Ya, nothing over two grand for aftermarket pups, some with roasted maple necks.

There's a few there that have me GASsing!


----------



## Ti-Ron (Mar 21, 2007)

Wow, he have some nice options!


----------



## sulphur (Jun 2, 2011)

Great options of both specs and models, Canadian built, what's not to like!


----------



## Budda (May 29, 2007)

I've never heard of this company before. Slamming CNC machines, to me, wasn't the best move in his bio .

I do like the look of his 1959 model.

It's not going to get PRS out of my hands any time soon however.


----------



## Hammertone (Feb 3, 2006)

There are a couple of his guitars in Toronto, hanging over at Cask on Queen/Coxwell, if anyone is interested in checking out his handiwork. They need just a bit of setting up, IMO, but certainly give a good sense of where he is at in his F-style endeavours. Try them out for yourself if you can.


----------



## EchoWD40 (Mar 16, 2007)

Budda said:


> I've never heard of this company before. Slamming CNC machines, to me, wasn't the best move in his bio .
> 
> I do like the look of his 1959 model.
> 
> It's not going to get PRS out of my hands any time soon however.


Him writing "No CNC machinery at Brown Bear Guitars shop" is pretty far from "slamming"


----------



## Budda (May 29, 2007)

It's the implication that having a CNC at your shop means you produce an inferior instrument. I understand that he doesn't want two to be alike.

I didn't realize it was these guitars that Cask carries - they are a nice shop. I never get a chance to pop over when I'm in town.


----------



## sulphur (Jun 2, 2011)

Budda said:


> It's the implication that having a CNC at your shop means you produce an inferior instrument. I understand that he doesn't want two to be alike.
> 
> I didn't realize it was these guitars that Cask carries - they are a nice shop. I never get a chance to pop over when I'm in town.


Wouldn't that be you implying that notion?

Nowhere does it state anything to that affect, only that they didn't have one.
If anything, it implies that they're handmade.
It states that there are no two alike because they're handmade.

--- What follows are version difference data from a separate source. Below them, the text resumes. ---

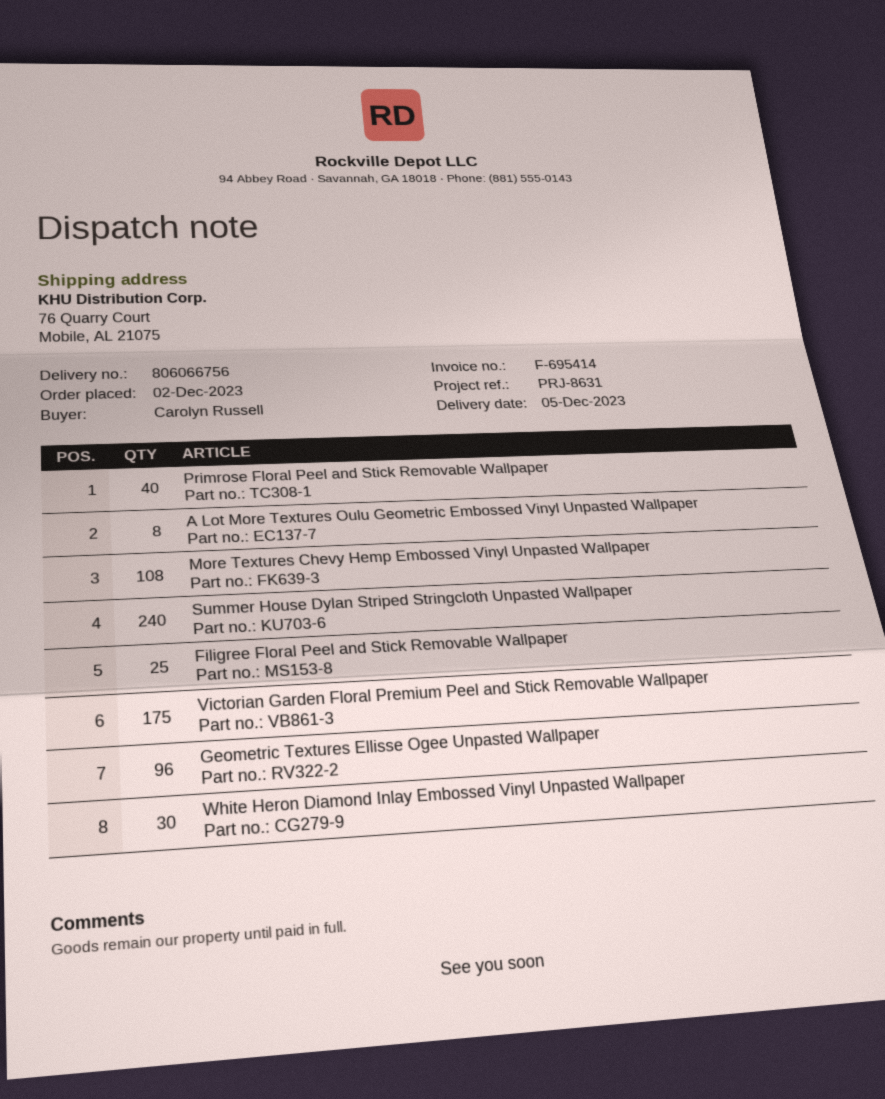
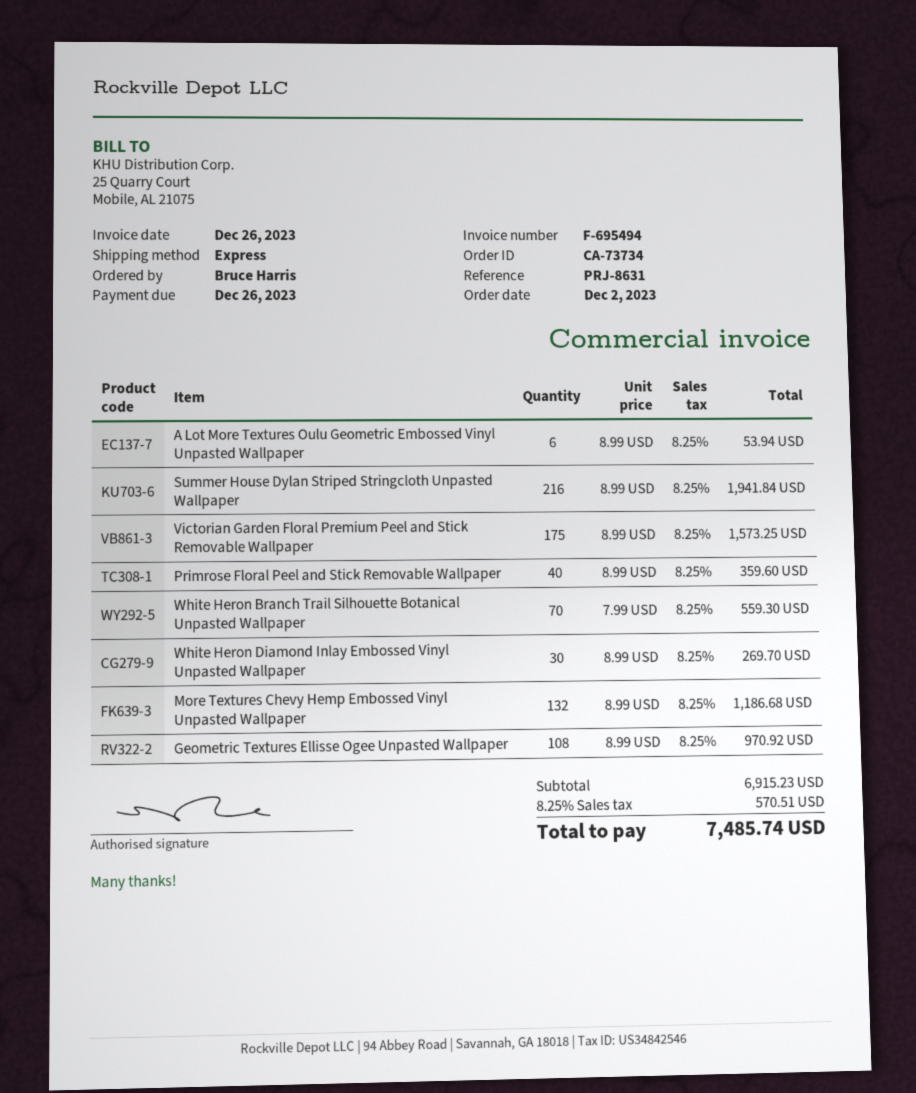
invoice number: F-695414 -> F-695494
ordered by: Carolyn Russell -> Bruce Harris
A Lot More Textures Oulu Geometric Embossed Vinyl Unpasted Wallpaper: 8 -> 6
More Textures Chevy Hemp Embossed Vinyl Unpasted Wallpaper: 108 -> 132
Summer House Dylan Striped Stringcloth Unpasted Wallpaper: 240 -> 216
Filigree Floral Peel and Stick Removable Wallpaper: 25 -> none
Geometric Textures Ellisse Ogee Unpasted Wallpaper: 96 -> 108
White Heron Branch Trail Silhouette Botanical Unpasted Wallpaper: none -> 70

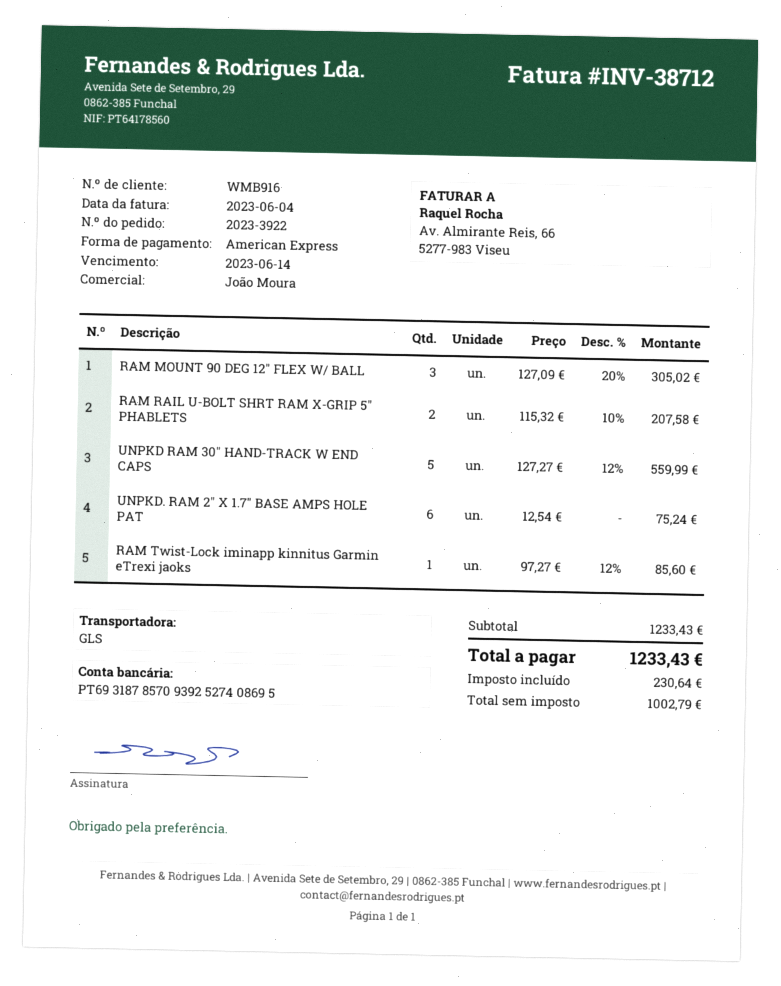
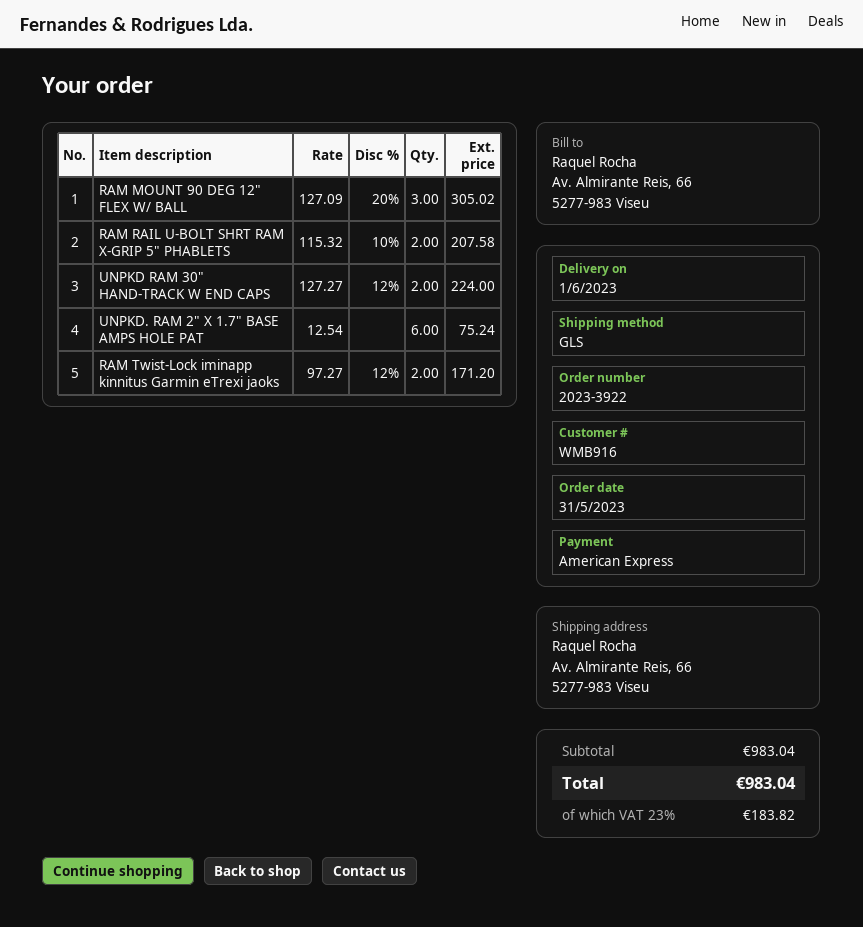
UNPKD RAM 30" HAND-TRACK W END CAPS: 5 x 127.27 - 12% = 559.99 -> 2 x 127.27 - 12% = 224.00
RAM Twist-Lock iminapp kinnitus Garmin eTrexi jaoks: 1 x 97.27 - 12% = 85.60 -> 2 x 97.27 - 12% = 171.20
subtotal: 1233.43 -> 983.04
tax: 230.64 -> 183.82
total: 1233.43 -> 983.04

Maybe he doesn't have one because he can't afford it, who knows.


----------



## EchoWD40 (Mar 16, 2007)

Budda said:


> It's the implication that having a CNC at your shop means you produce an inferior instrument. I understand that he doesn't want two to be alike.
> 
> I didn't realize it was these guitars that Cask carries - they are a nice shop. I never get a chance to pop over when I'm in town.


You're the one implying that, not him.
edit. got beat.


----------



## Budda (May 29, 2007)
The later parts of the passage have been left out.